KV cache: from O(T²) per token to O(T) per token¶
Why 30 tok/s on a 7B model is even possible. The KV cache turns autoregressive decoding from O(T²) to O(T) per step — a 5–20× speedup at production context lengths.
Unlike quantization, KV caching is pretty close to a free lunch. At least on larger models and context windows. It depends on the fact that in next token auto regression, we are constantly revisiting the same prompt tokens.
Module 11's generation loop recomputes attention over the entire sequence every step:
Step 1: forward([P1, P2, P3]) → predict S1
Step 2: forward([P1, P2, P3, S1]) → predict S2
Step 3: forward([P1, P2, P3, S1, S2]) → predict S3
Step 4: forward([P1, P2, P3, S1, S2, S3]) → predict S4
...
At step t, the model recomputes K and V for tokens 0..t. That's O(T²) total work for a sequence of length T. The K_t and V_t projections at step t are the same as they were at step t-1 for all positions before t-1 — there's no need to recompute them.
The KV cache stores K_0, K_1, ..., K_t and V_0, V_1, ..., V_t as the model generates, so step t+1 only needs to:
- Project the new token's K and V (one row's worth of work).
- Append to the cache.
- Compute attention from the new query against the entire cached K/V (one matmul against a length-
T+1matrix).
Total: O(T) per step → O(T²) for the whole generation, but with a ~10× smaller constant. In practice, KV-cached inference is 5–20× faster than the naive loop for sequences past 128 tokens.
┌─────────────────────────────────────────────────────────────────────────┐
│ KV CACHE — STATE THAT CARRIES FORWARD │
├─────────────────────────────────────────────────────────────────────────┤
│ │
│ Cached state, per layer: │
│ K_cache: (max_seq_len, n_heads, head_dim) │
│ V_cache: (max_seq_len, n_heads, head_dim) │
│ │
│ Per generation step: │
│ 1. project new token → K_new, V_new (one row each) │
│ 2. write into K_cache[t], V_cache[t] │
│ 3. attention = softmax(Q_new · K_cache[:t+1]ᵀ / √d) · V_cache[:t+1]│
│ │
│ Memory cost: │
│ KV cache size = 2 · max_seq_len · n_layers · n_heads · head_dim │
│ · bytes_per_dtype │
│ │
│ For 7B at fp16, 32 layers, 32 heads × 128 dim, T=2048: │
│ = 2 · 2048 · 32 · 32 · 128 · 2 bytes │
│ = 1.07 GB │
│ │
│ This is why 7B at 4-bit + 16k context can blow past 16 GB — │
│ the cache scales linearly with context length while weights stay │
│ fixed. │
│ │
└─────────────────────────────────────────────────────────────────────────┘
Speculative decoding¶
Speculative decoding is to LLMs what branch prediction is to microprocessors
Speculative decoding runs a small "draft" model (e.g., a 1B-param sibling of a 70B model) ahead of the main model, generating several candidate tokens at once. The main model then verifies all of them in a single forward pass — comparing its softmax over each position against what the draft chose. Whichever prefix the main model agrees with is accepted; the rest are discarded; the next round starts.

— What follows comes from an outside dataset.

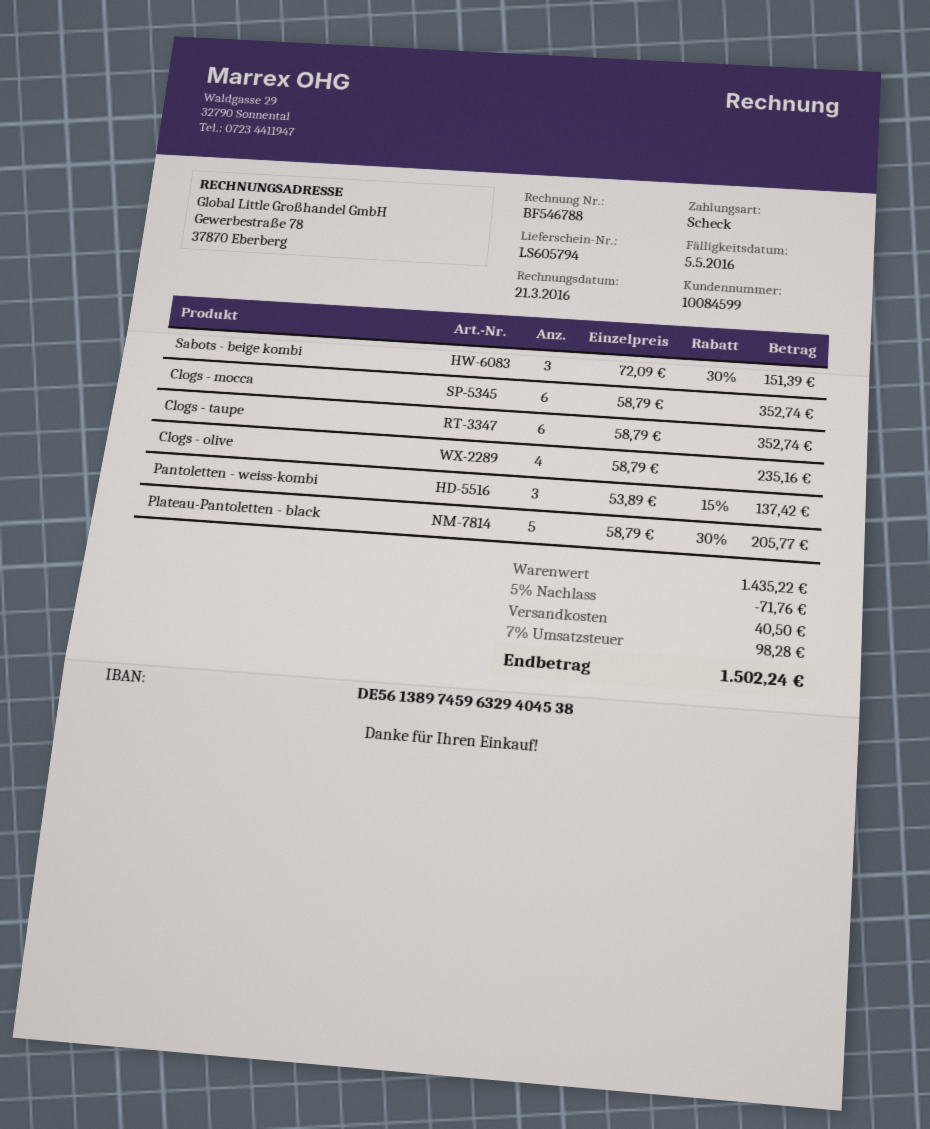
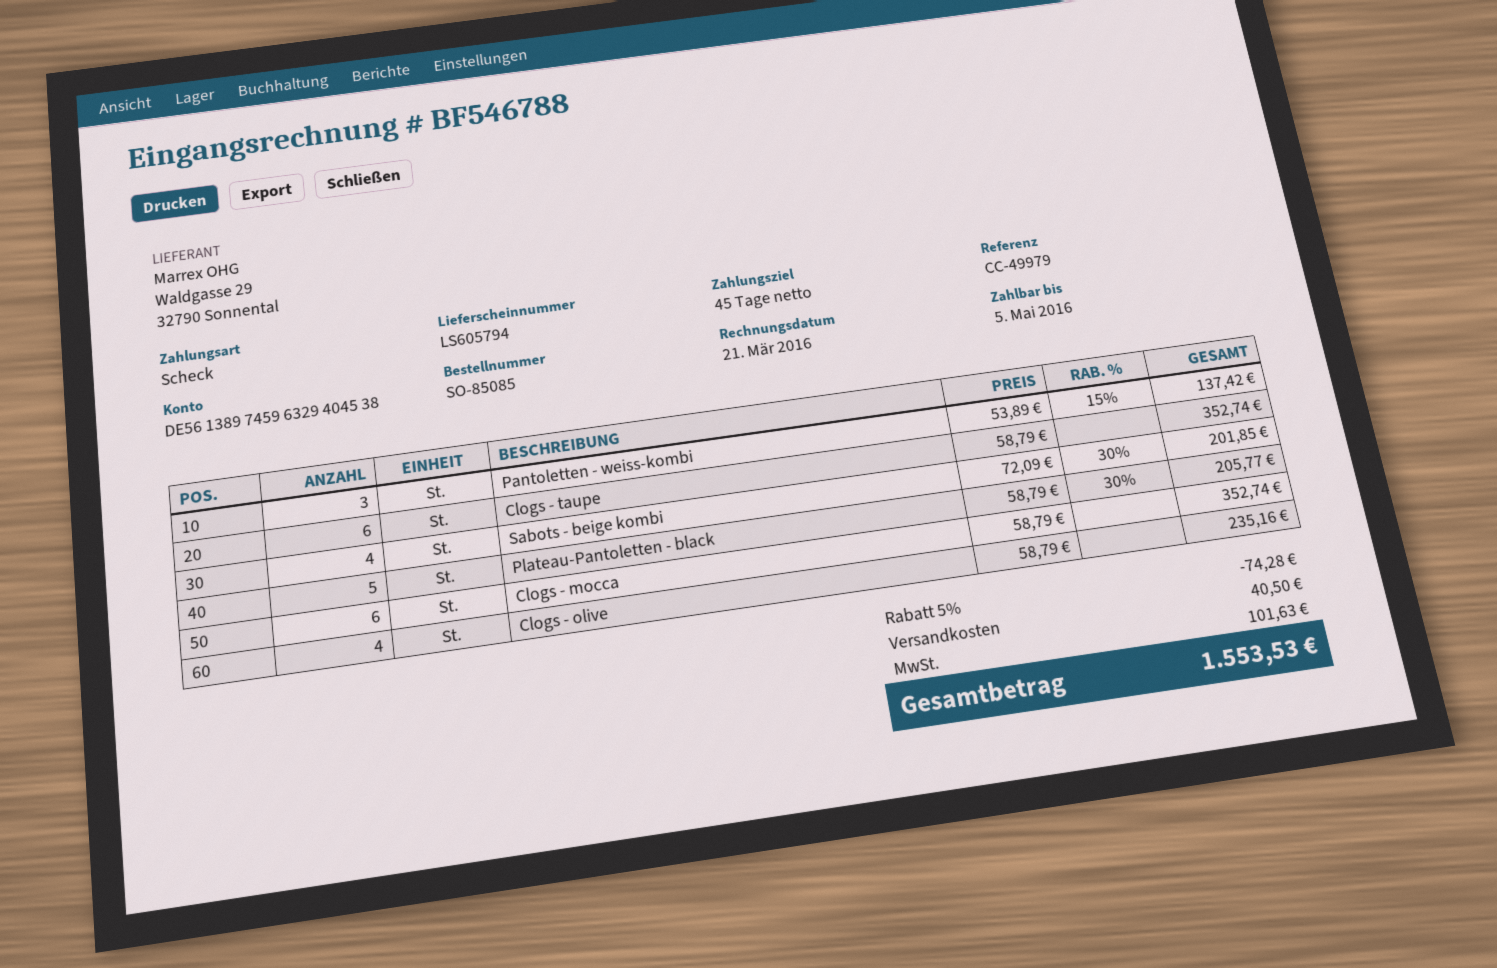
Sabots - beige kombi: 3 x 72.09 - 30% = 151.39 -> 4 x 72.09 - 30% = 201.85
discount: 5% = 71.76 -> 5% = 74.28
tax: 98.28 -> 101.63
total: 1502.24 -> 1553.53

When the draft is right (the common case for "easy" tokens — function words, punctuation, completions of common phrases), one forward pass through the main model produces several output tokens. When the draft is wrong, no harm — the main model's logits at the divergence point determine the next token, same as without speculation.

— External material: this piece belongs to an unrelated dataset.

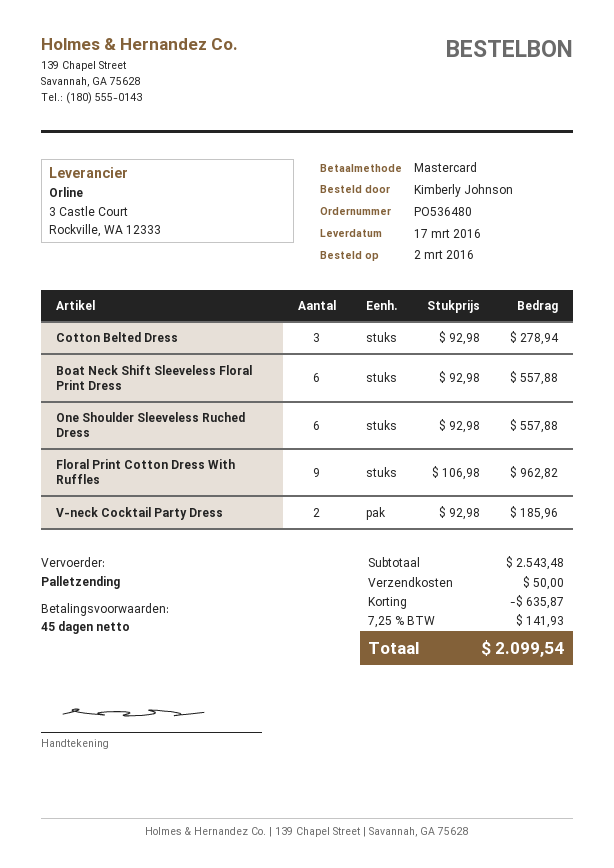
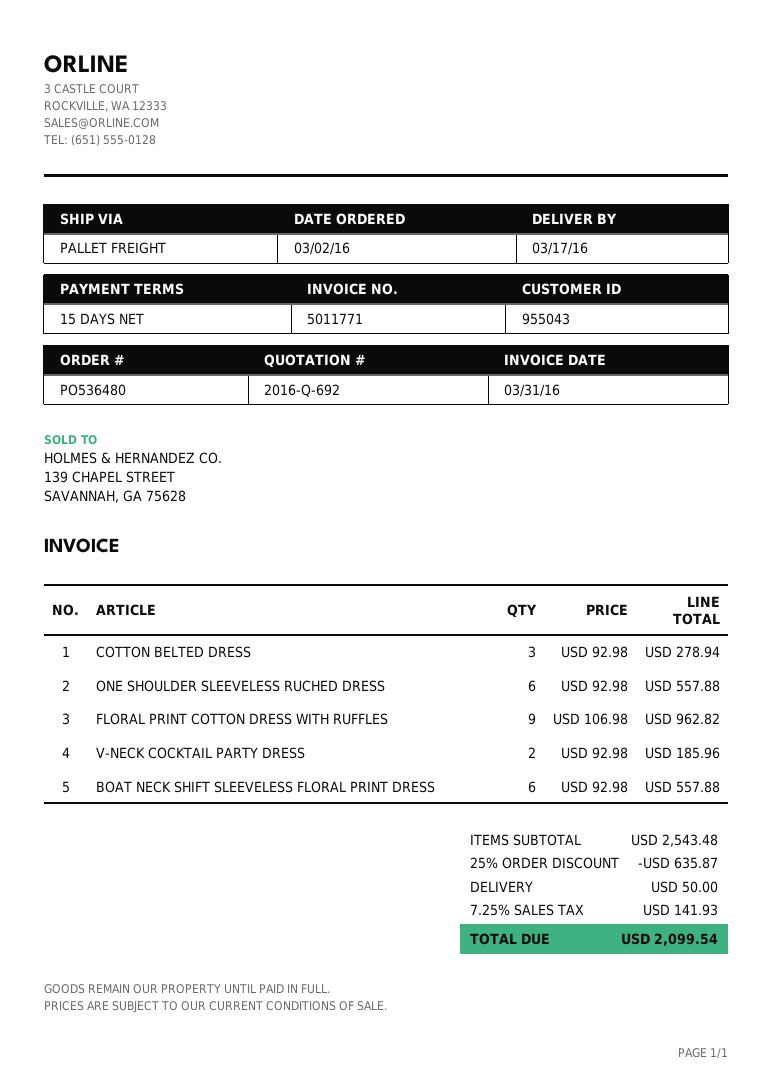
payment terms: 45 days -> 15 days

In practice: 2–3× throughput improvement on long generations. We don't build it. We acknowledge it because every production serving stack uses it.
The inference server pattern¶
To go from training to inference, the model has to become a general purpose service. Up until now it was fine to represent a model as a PyTorch tensor in a notebook. But once we move to building general purpose software over the model, we need functional form that's stable, standardized and modular.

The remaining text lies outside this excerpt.